At one point Geraldo says, “I feel like Jeremiah walking among the ruins.”
Look, Geraldo, just open the thing already.
Finally, they blast the door off. Geraldo coughs, gasps, says something inaudible—there’s an enormous crash. The camera jumbles and the screen goes blank. Cut to another commercial. Geraldo’s dead and they’re selling antacid. And Oldsmobiles and Mountain Dew. And then he’s back, undaunted. Geraldo Rivera knows no daunted. Wait. He’s holding something. A bottle. Ladies and gentlemen, citizens of Chicago, interested parties around the world, we’ve made a discovery. Pause. Swallow. Alphonsus Capone—alias Scarface alias Big Tuna alias Jolly Fellow alias Snorky—may have once drunk from this very bottle before carrying out yet another despicable act, the likes of which have made this city infamous around the globe. Go to the deepest Amazon, as I have, Geraldo says, and there you might meet, as I did, a little native boy, naked, nothing but a loincloth hardly covering his burgeoning private parts, and tell him, as I did, that you are from Chicago, and he’ll say, Chicago! Chicago! Capone! Pow! Pow! Kill! Kill! Kill!

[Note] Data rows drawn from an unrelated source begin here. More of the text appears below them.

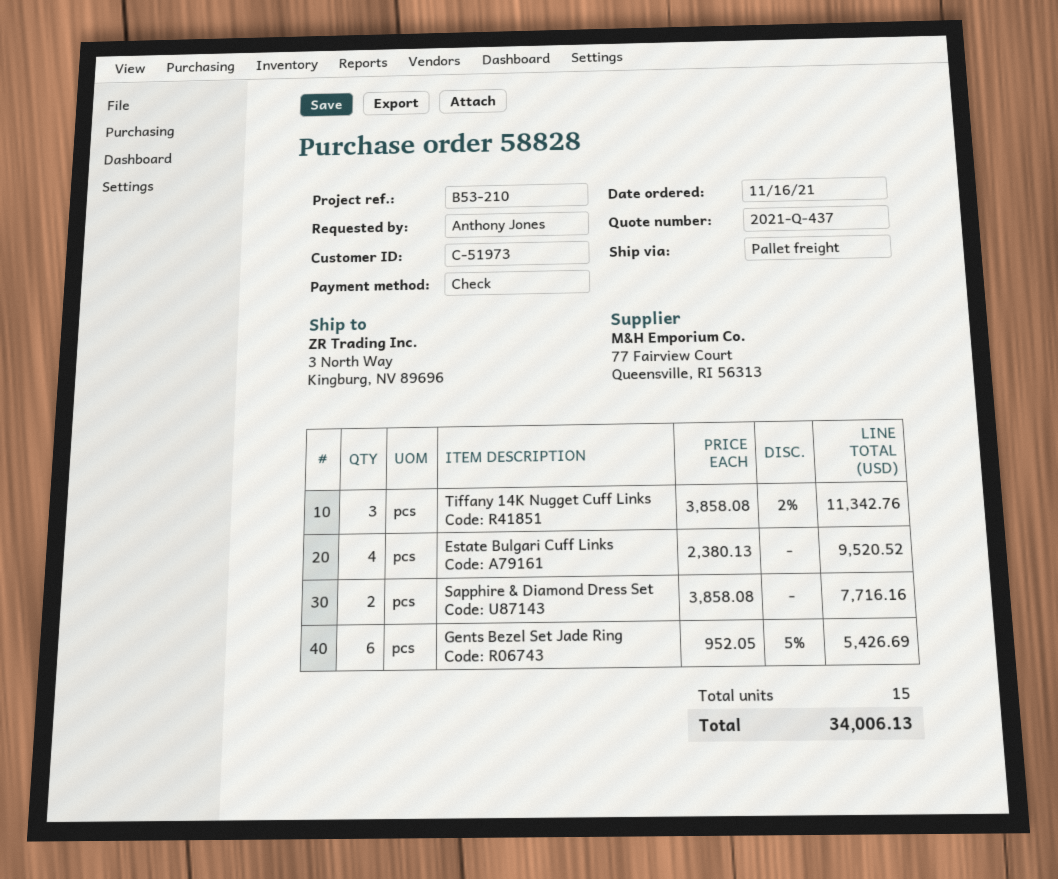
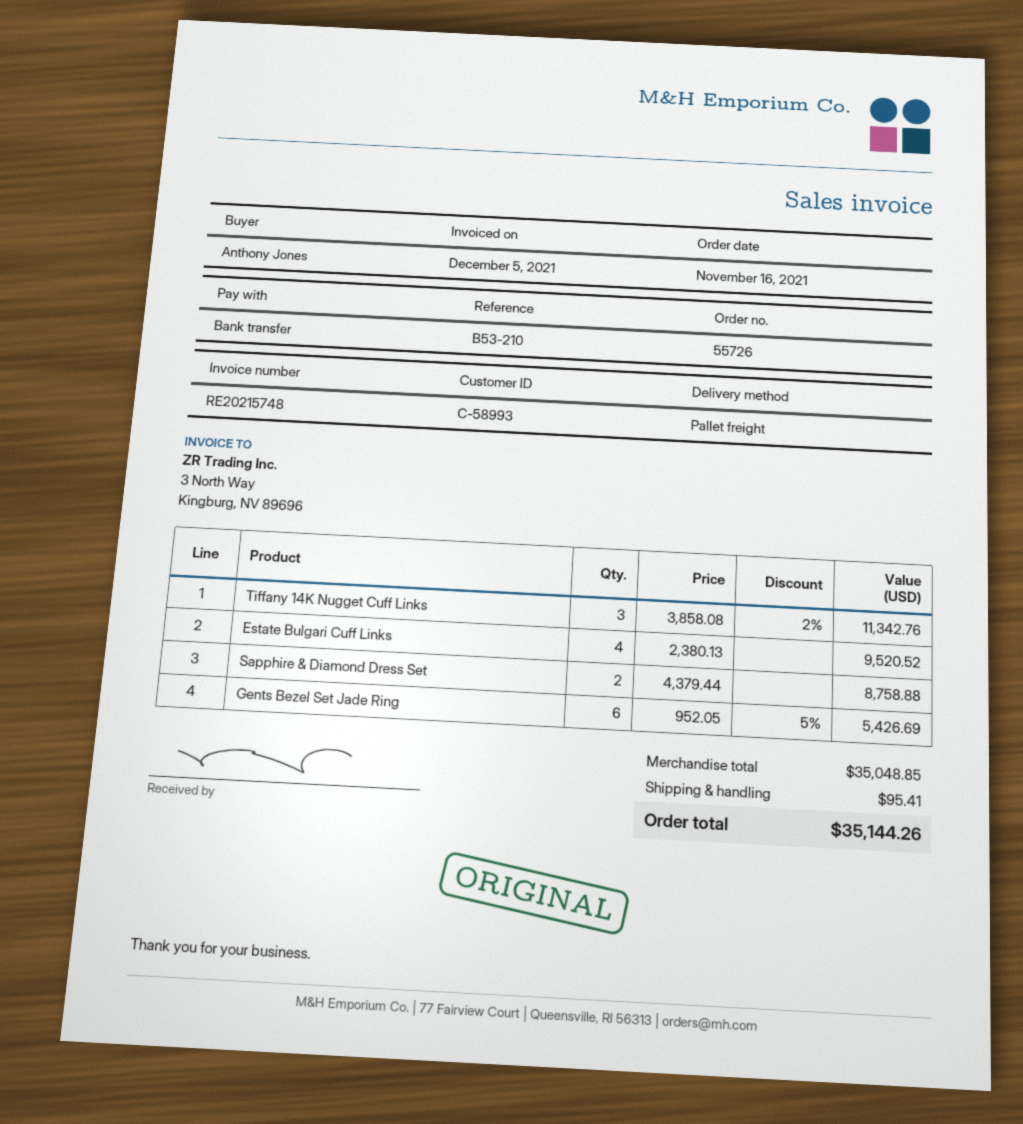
order number: 58828 -> 55726
customer number: C-51973 -> C-58993
payment method: cheque -> bank transfer
Sapphire & Diamond Dress Set: 2 x 3858.08 = 7716.16 -> 2 x 4379.44 = 8758.88
shipping: none -> 95.41
total: 34006.13 -> 35144.26

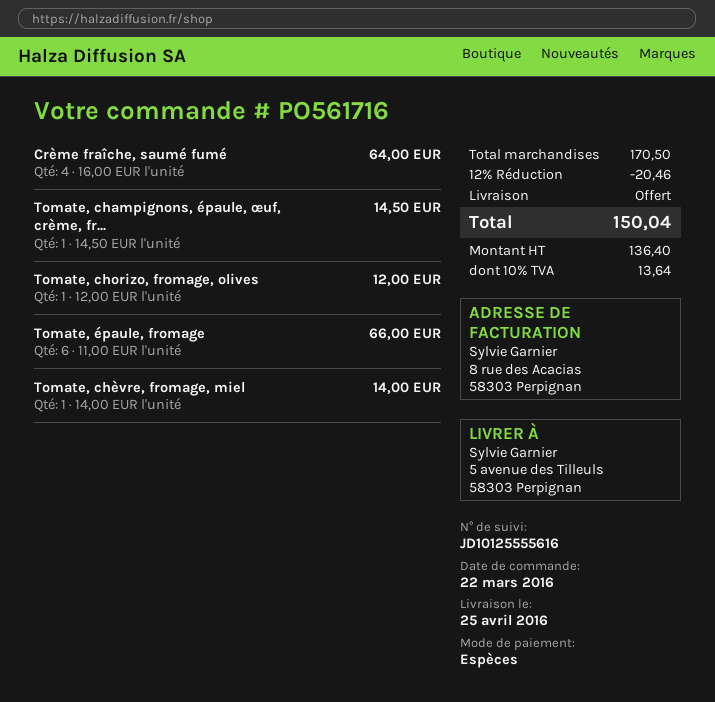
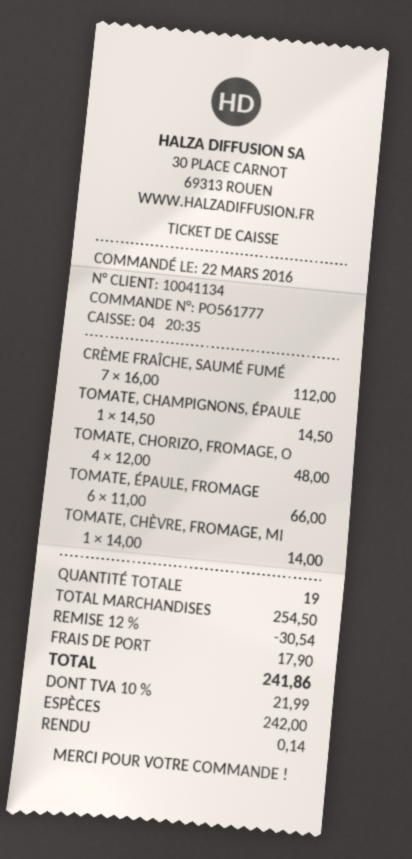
order number: PO561716 -> PO561777
Crème fraîche, saumé fumé: 4 x 16.00 = 64.00 -> 7 x 16.00 = 112.00
Tomate, chorizo, fromage, olives: 1 x 12.00 = 12.00 -> 4 x 12.00 = 48.00
subtotal: 170.50 -> 254.50
discount: 12% = 20.46 -> 12% = 30.54
shipping: 0.00 -> 17.90
tax: 10% = 13.64 -> 10% = 21.99
total: 150.04 -> 241.86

Yes, the lips of such a man may have once touched the phallic spout of this very bottle…
The camera zooms in on the bottle’s label. Ernest and Julio Gallo, 1981. Pans back to Geraldo’s stricken face. Maybe someone back at the station was thinking, Now at last we’ll get rid of this chucklehead. Geraldo looks as if he wants to eat the microphone’s afro. Not much can leave this man wordless. But I keep watching, we all keep watching. The wonder of live television—even after nothing’s happened, it keeps happening. Plus, there is always the chance that Geraldo might spontaneously combust. Soldier on, Geraldo, we’re still with you.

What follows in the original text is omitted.